= Beginning of Section =
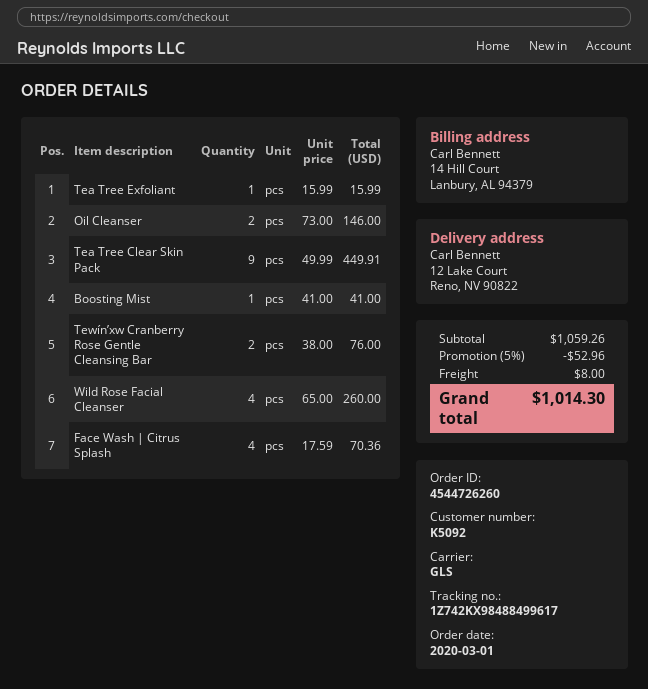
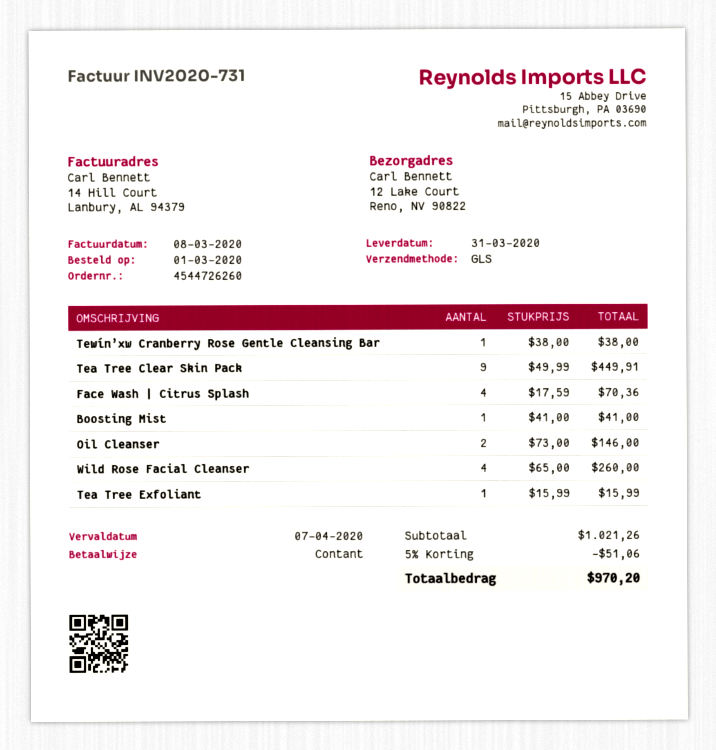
Tewín’xw Cranberry Rose Gentle Cleansing Bar: 2 x 38.00 = 76.00 -> 1 x 38.00 = 38.00
subtotal: 1059.26 -> 1021.26
discount: 5% = 52.96 -> 5% = 51.06
shipping: 8.00 -> none
total: 1014.30 -> 970.20

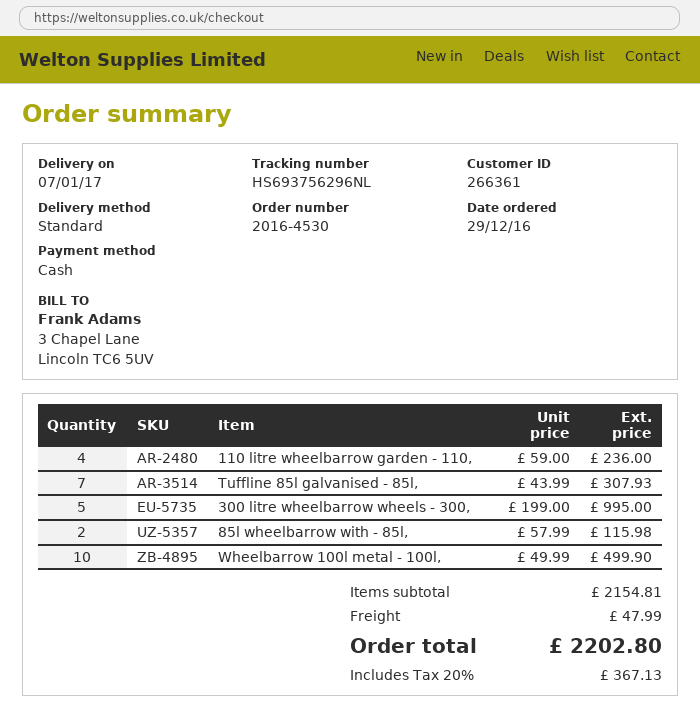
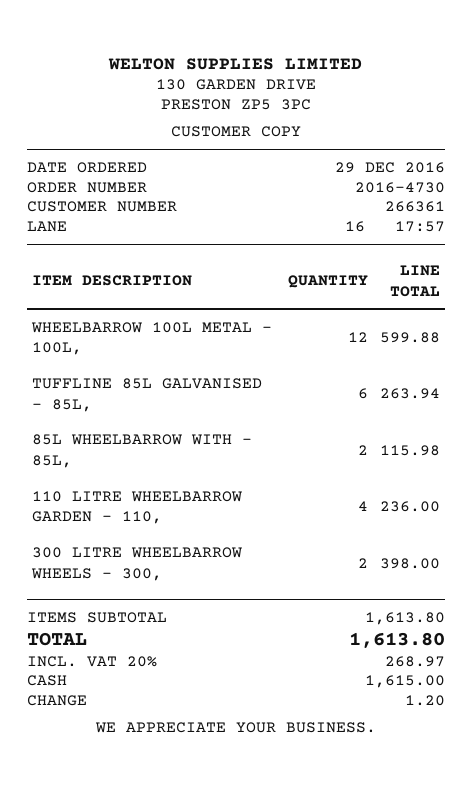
order number: 2016-4530 -> 2016-4730
Tuffline 85l galvanised - 85l,: 7 for 307.93 -> 6 for 263.94
300 litre wheelbarrow wheels - 300,: 5 for 995.00 -> 2 for 398.00
Wheelbarrow 100l metal - 100l,: 10 for 499.90 -> 12 for 599.88
subtotal: 2154.81 -> 1613.80
shipping: 47.99 -> none
tax: 20% = 367.13 -> 20% = 268.97
total: 2202.80 -> 1613.80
= End of Section =
TASK TO COMPLETE -
Reproduce, unchanged, the line containing "300 litre wheelbarrow" and each line after it through the end of the listing above, and nothing else.

OUTPUT OF THE TASK -
300 litre wheelbarrow wheels - 300,: 5 for 995.00 -> 2 for 398.00
Wheelbarrow 100l metal - 100l,: 10 for 499.90 -> 12 for 599.88
subtotal: 2154.81 -> 1613.80
shipping: 47.99 -> none
tax: 20% = 367.13 -> 20% = 268.97
total: 2202.80 -> 1613.80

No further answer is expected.